Using a developing campus and disappearing wilderness as a tool of engagement for an urban student population
Thursday, August 13, 2015
Exhibit Hall, Baltimore Convention Center
Natural places on university campuses serve as in-vivo laboratories for everything from introductory activities for non-biology majors to long term research foci for resident graduate students and professors. They also can serve as recreation in the form of hiking, biking or running trails and can serve as a compelling introduction to nature for urban populations. The extent to which these natural places can be utilized is often dependent on factors such as size, public access and history of development.
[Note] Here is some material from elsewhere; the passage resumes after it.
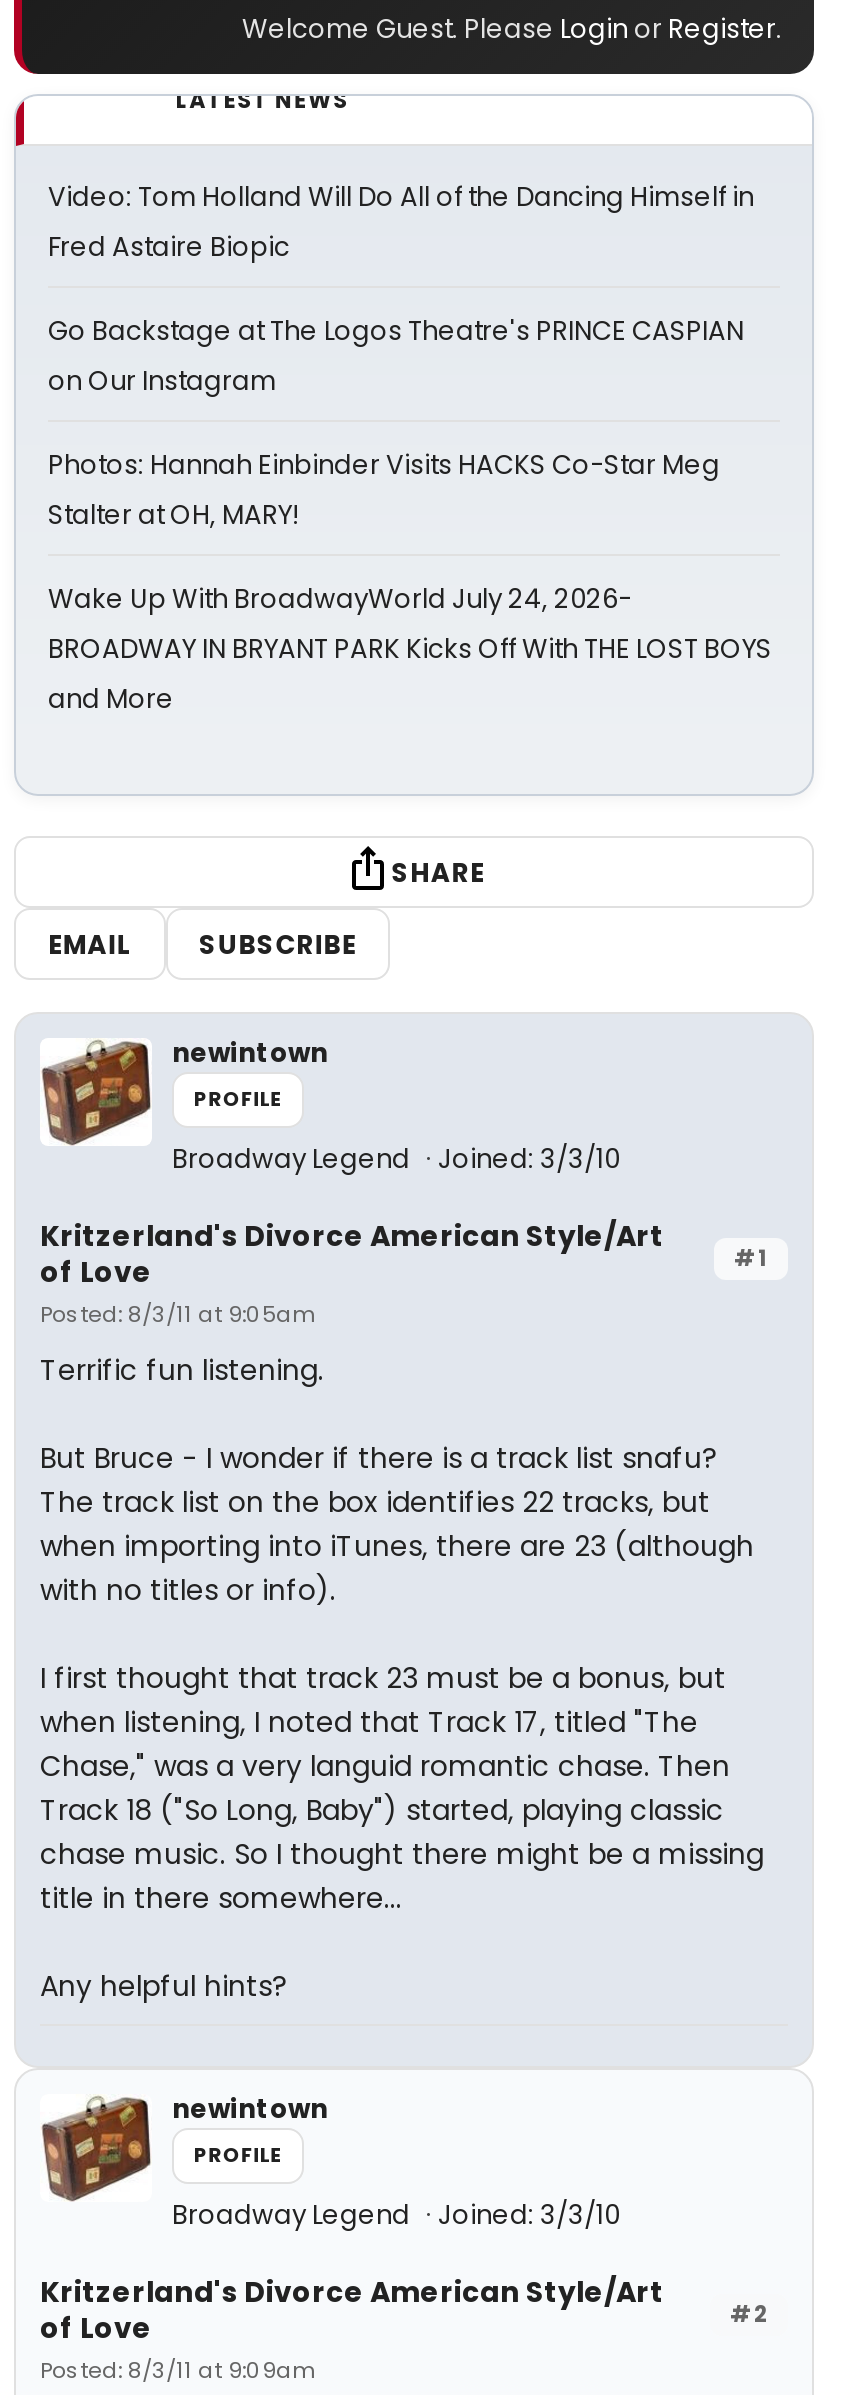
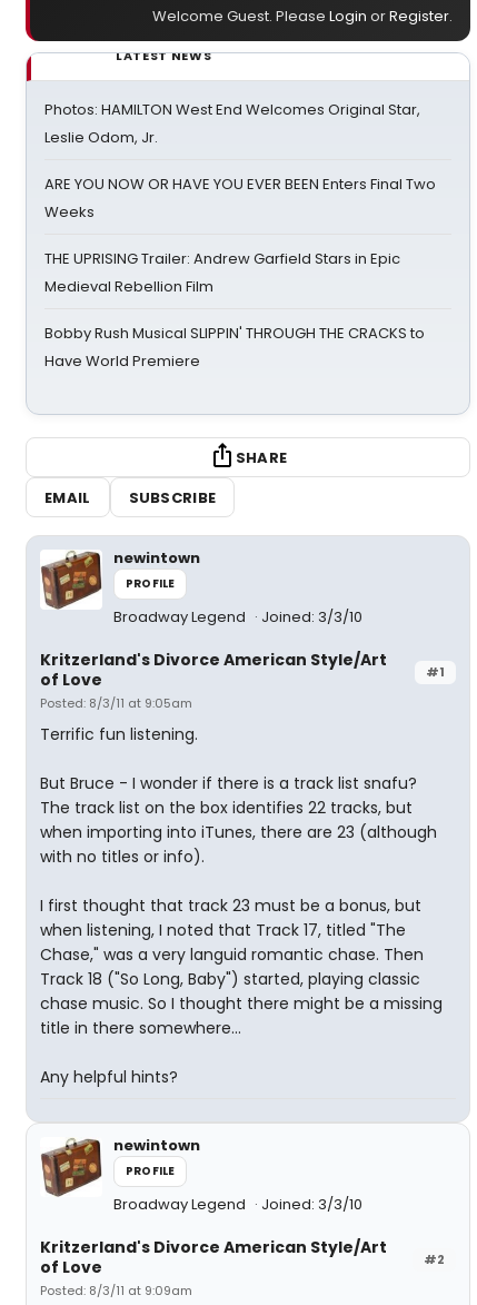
[48,178,754,266] Video: Tom Holland Will Do All of the Dancing Himself in | Fred Astaire Biopic -> [44,99,420,148] Photos: HAMILTON West End Welcomes Original Star, | Leslie Odom, Jr.
[48,312,744,400] Go Backstage at The Logos Theatre's PRINCE CASPIAN | on Our Instagram -> [44,174,436,223] ARE YOU NOW OR HAVE YOU EVER BEEN Enters Final Two | Weeks
[48,446,720,534] Photos: Hannah Einbinder Visits HACKS Co-Star Meg | Stalter at OH, MARY! -> [44,248,400,297] THE UPRISING Trailer: Andrew Garfield Stars in Epic | Medieval Rebellion Film
[48,580,772,718] Wake Up With BroadwayWorld July 24, 2026- | BROADWAY IN BRYANT PARK Kicks Off With THE LOST BOYS | and More -> [44,323,425,372] Bobby Rush Musical SLIPPIN' THROUGH THE CRACKS to | Have World Premiere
The newly emerging campus of University of North Texas at Dallas has a significant opportunity to develop these natural places on campus and thereby plan for maximum future use by students and faculty. The UNT Dallas campus is located in southern Dallas and has currently developed ~15% of its total land holdings of 110 hectares but is rapidly growing in enrollment and facility needs. Additionally, the student population at UNT Dallas is racially diverse with a majority of Hispanic and African American undergraduates coming from the urban neighborhoods of southern Dallas.
Results/Conclusions: Natural places currently in place on university campuses nation-wide were assessed for metrics such as diversity in use, public access and impact on general student population to determine best practices to guide the developmental strategy for these spaces on the UNT Dallas campus.